Re: freshly grown array shrinks after first reboot - major data loss

From: NeilBrown <neilb@suse.de>
To: Doug Ledford <dledford@redhat.com>,
	Pim Zandbergen <P.Zandbergen@macroscoop.nl>
Cc: linux-raid@vger.kernel.org
Subject: Re: freshly grown array shrinks after first reboot - major data loss
Date: Thu, 8 Sep 2011 11:10:49 +1000	[thread overview]
Message-ID: <20110908111049.08988921@notabene.brown> (raw)
In-Reply-To: <4E5FCC32.6020402@redhat.com>

On Thu, 01 Sep 2011 14:17:22 -0400 Doug Ledford <dledford@redhat.com> wrote:

> On 09/01/2011 01:44 PM, Pim Zandbergen wrote:
> > On 09/01/2011 06:31 PM, Doug Ledford wrote:
> >> Why is your raid metadata using this old version? mdadm-3.2.2-6.fc15
> >> will not create this version of raid array by default. There is a
> >> reason we have updated to a new superblock.
> >
> > As you may have seen, the array was created in 2006, and has gone through
> > several similar grow procedures.
> 
> Even so, one of the original limitations of the 0.90 superblock was 
> maximum usable device size.  I'm not entirely sure that growing a 0.90 
> superblock past 2TB wasn't the source of your problem and that the bug 
> that needs fixed is that mdadm should have refused to grow a 0.90 
> superblock based array beyond the 2TB limit.  Neil would have to speak 
> to that.

I finally had time to look into this problem.
I'm ashamed to say there is a serious bug here that I should have found and
fixed some time ago, but didn't look problem.  However I don't understand why
you lost any data.

The 0.90 metadata uses an unsigned 32bit number to record the number of
kilobytes used per device.  This should allow devices up to 4TB.  I don't
know where the "2TB" came from.  Maybe I thought something was signed? or
maybe I just didn't think.

However in 2.6.29 a bug was introduced in the handling of the count.
It is best to keep everything in the same units and the preferred units for
devices seems to be 512byte sectors so we changed md to record the available
size on a device in sectors.  So for 0.90 metadata this is:

   rdev->sectors = sb->size * 2;

Do you see the bug?  It will multiple size (a u32) by 2 before casting it to
a sector_t, so we lose the high bit.   This should have been
   rdev->sectors = ((sector_t)sb->size)*2;
and will be after I submit a patch.

However this should not lead to any data corruption.  When you reassemble the
array after reboot it will be 2TB per device smaller than it should be
(which is exactly what we see: 18003551059968-4809411526656 == 2*10^40*(7-1))
so some data will be missing.  But when you increase the size again it will
check the parity of the "new" space but as that is all correct it will not
change anything.
So your data *should* have been back exactly as it was.  I am at a loss to
explain why it is not.

I will add a test to mdadm to discourage you from adding 4+TB devices to 0.90
metadata, or 2+TB devices for 3.0 and earlier kernels.
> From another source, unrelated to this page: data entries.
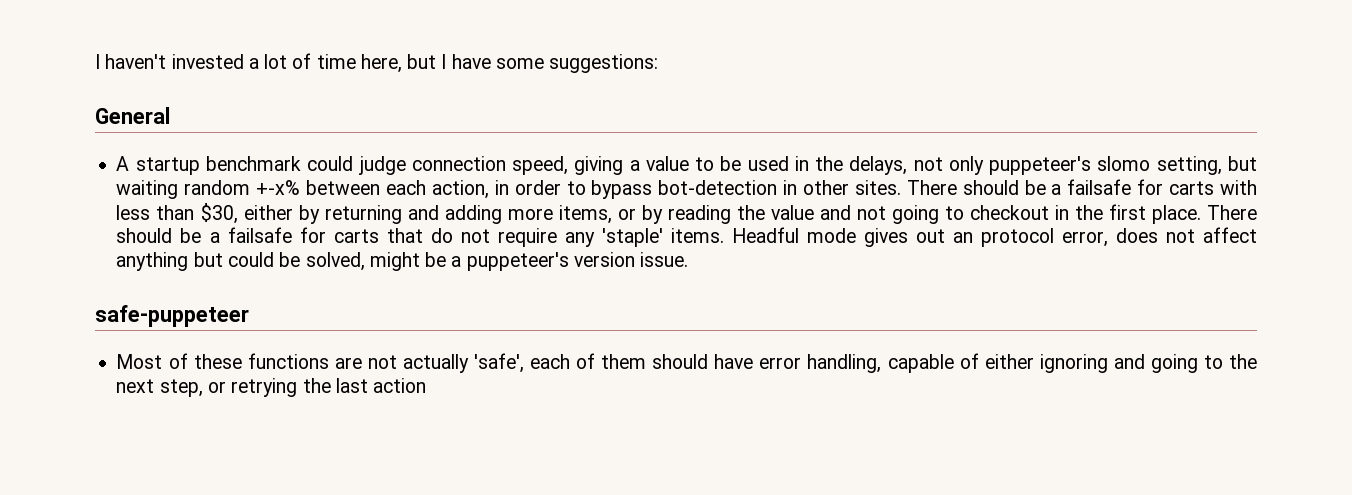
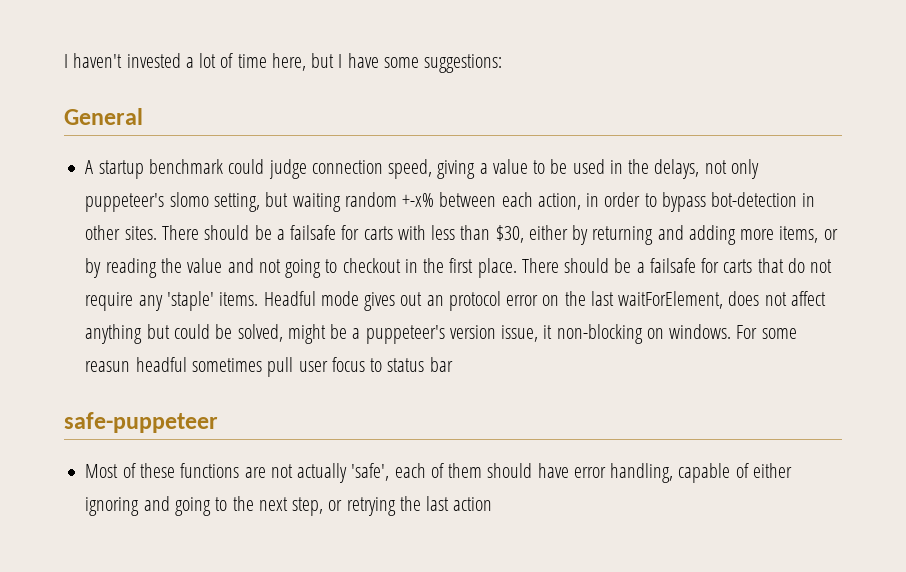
- Headful mode gives out an protocol error, does not affect anything but could be solved, might be a puppeteer's version issue.
+ Headful mode gives out an protocol error on the last waitForElement, does not affect anything but could be solved, might be a puppeteer's version issue, it non-blocking on windows. For some reasun headful sometimes pull user focus to status bar

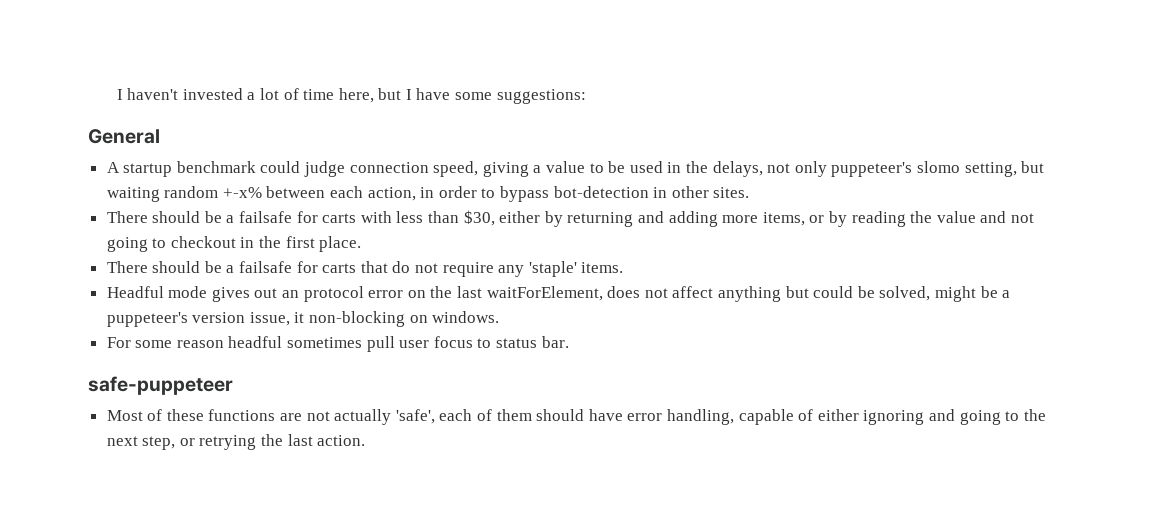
- A startup benchmark could judge connection speed, giving a value to be used in the delays, not only puppeteer's slomo setting, but waiting random +-x% between each action, in order to bypass bot-detection in other sites. There should be a failsafe for carts with less than $30, either by returning and adding more items, or by reading the value and not going to checkout in the first place. There should be a failsafe for carts that do not require any 'staple' items. Headful mode gives out an protocol error on the last waitForElement, does not affect anything but could be solved, might be a puppeteer's version issue, it non-blocking on windows. For some reasun headful sometimes pull user focus to status bar
+ A startup benchmark could judge connection speed, giving a value to be used in the delays, not only puppeteer's slomo setting, but waiting random +-x% between each action, in order to bypass bot-detection in other sites.
+ There should be a failsafe for carts with less than $30, either by returning and adding more items, or by reading the value and not going to checkout in the first place.
+ There should be a failsafe for carts that do not require any 'staple' items.
+ Headful mode gives out an protocol error on the last waitForElement, does not affect anything but could be solved, might be a puppeteer's version issue, it non-blocking on windows.
+ For some reason headful sometimes pull user focus to status bar.
- Most of these functions are not actually 'safe', each of them should have error handling, capable of either ignoring and going to the next step, or retrying the last action
+ Most of these functions are not actually 'safe', each of them should have error handling, capable of either ignoring and going to the next step, or retrying the last action.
I might also add a test to discourage growing an array beyond 2TB on kernels
before 3.1.  That is more awkward as mdadm doesn't really know how big you
are growing it to.  You ask for 'max' and it just says 'max' to the kernel.
The kernel needs to do the testing - and currently it doesn't.

Anyway the following patch will be on its way to Linus in a day or two.
Thanks for your report, and my apologies for your loss.

NeilBrown

From 24e9c8d1a620159df73f9b4a545cae668b6285ef Mon Sep 17 00:00:00 2001
From: NeilBrown <neilb@suse.de>
Date: Thu, 8 Sep 2011 10:54:34 +1000
Subject: [PATCH] md: Fix handling for devices from 2TB to 4TB in 0.90 metadata.
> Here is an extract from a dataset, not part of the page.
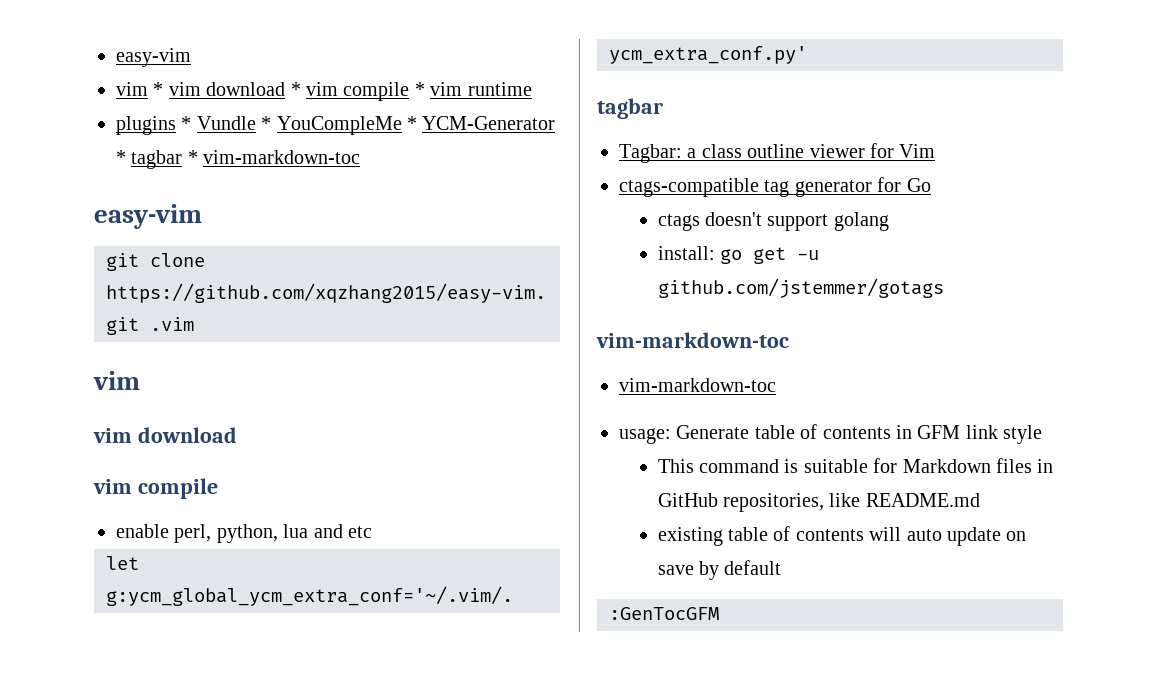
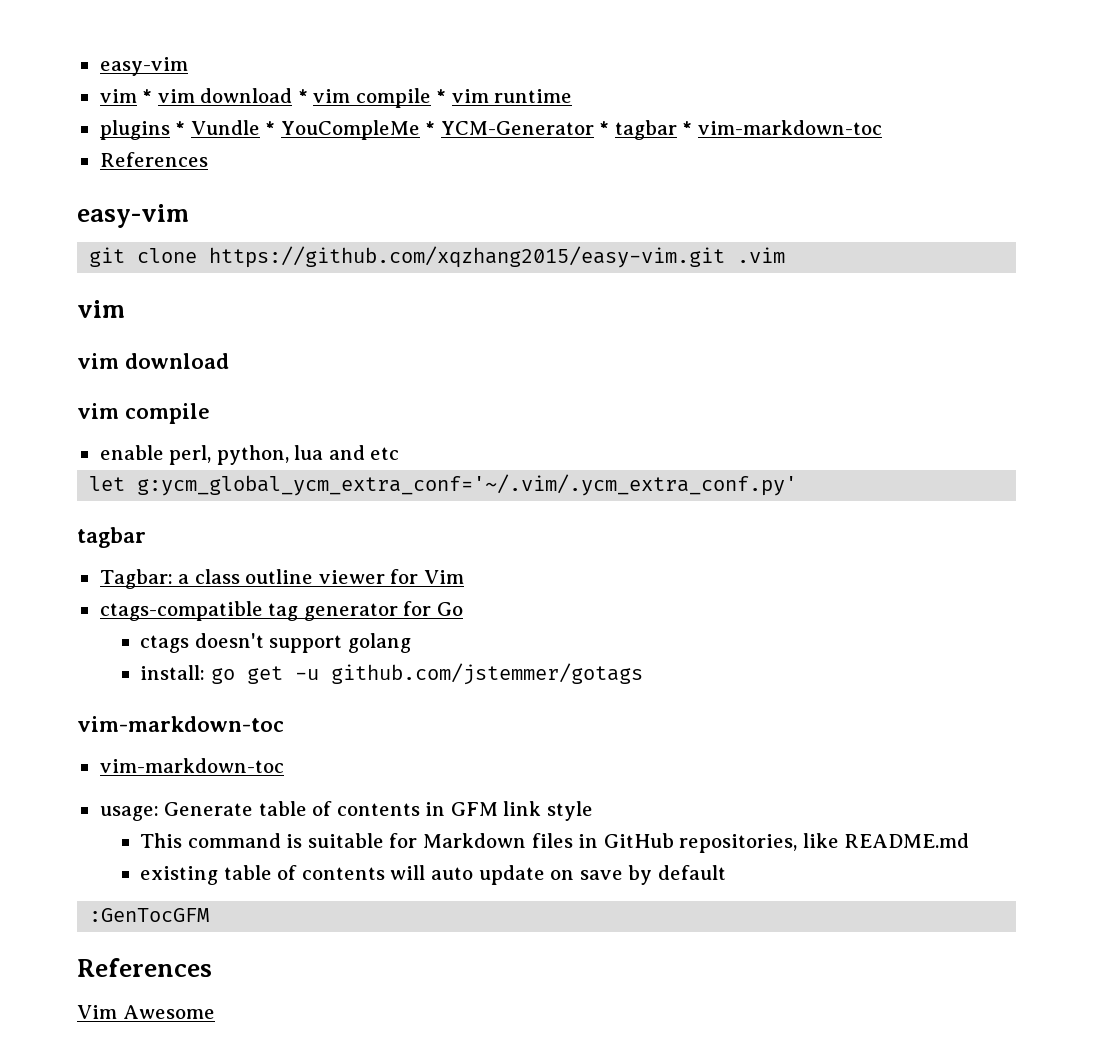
  plugins * Vundle * YouCompleMe * YCM-Generator * tagbar * vim-markdown-toc
+ References
  :GenTocGFM
+ References
+ Vim Awesome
0.90 metadata uses an unsigned 32bit number to count the number of
kilobytes used from each device.
This should allow up to 4TB per device.
However we multiply this by 2 (to get sectors) before casting to a
larger type, so sizes above 2TB get truncated.

Also we allow rdev->sectors to be larger than 4TB, so it is possible
for the array to be resized larger than the metadata can handle.
So make sure rdev->sectors never exceeds 4TB when 0.90 metadata is in
used.

Reported-by: Pim Zandbergen <P.Zandbergen@macroscoop.nl>
Signed-off-by: NeilBrown <neilb@suse.de>

diff --git a/drivers/md/md.c b/drivers/md/md.c
index 3742ce8..63f71cc 100644
--- a/drivers/md/md.c
+++ b/drivers/md/md.c
@@ -1138,8 +1138,11 @@ static int super_90_load(mdk_rdev_t *rdev, mdk_rdev_t *refdev, int minor_version
 			ret = 0;
 	}
 	rdev->sectors = rdev->sb_start;
+	/* Limit to 4TB as metadata cannot record more than that */
+	if (rdev->sectors >= (2ULL << 32))
+		rdev->sectors = (2ULL << 32) - 2;
 
-	if (rdev->sectors < sb->size * 2 && sb->level > 1)
+	if (rdev->sectors < ((sector_t)sb->size) * 2 && sb->level > 1)
 		/* "this cannot possibly happen" ... */
 		ret = -EINVAL;
 
@@ -1173,7 +1176,7 @@ static int super_90_validate(mddev_t *mddev, mdk_rdev_t *rdev)
 		mddev->clevel[0] = 0;
 		mddev->layout = sb->layout;
 		mddev->raid_disks = sb->raid_disks;
-		mddev->dev_sectors = sb->size * 2;
+		mddev->dev_sectors = ((sector_t)sb->size) * 2;
 		mddev->events = ev1;
 		mddev->bitmap_info.offset = 0;
 		mddev->bitmap_info.default_offset = MD_SB_BYTES >> 9;
@@ -1415,6 +1418,11 @@ super_90_rdev_size_change(mdk_rdev_t *rdev, sector_t num_sectors)
 	rdev->sb_start = calc_dev_sboffset(rdev);
 	if (!num_sectors || num_sectors > rdev->sb_start)
 		num_sectors = rdev->sb_start;
+	/* Limit to 4TB as metadata cannot record more than that.
+	 * 4TB == 2^32 KB, or 2*2^32 sectors.
+	 */
+	if (num_sectors >= (2ULL << 32))
+		num_sectors = (2ULL << 32) - 2;
 	md_super_write(rdev->mddev, rdev, rdev->sb_start, rdev->sb_size,
 		       rdev->sb_page);
 	md_super_wait(rdev->mddev);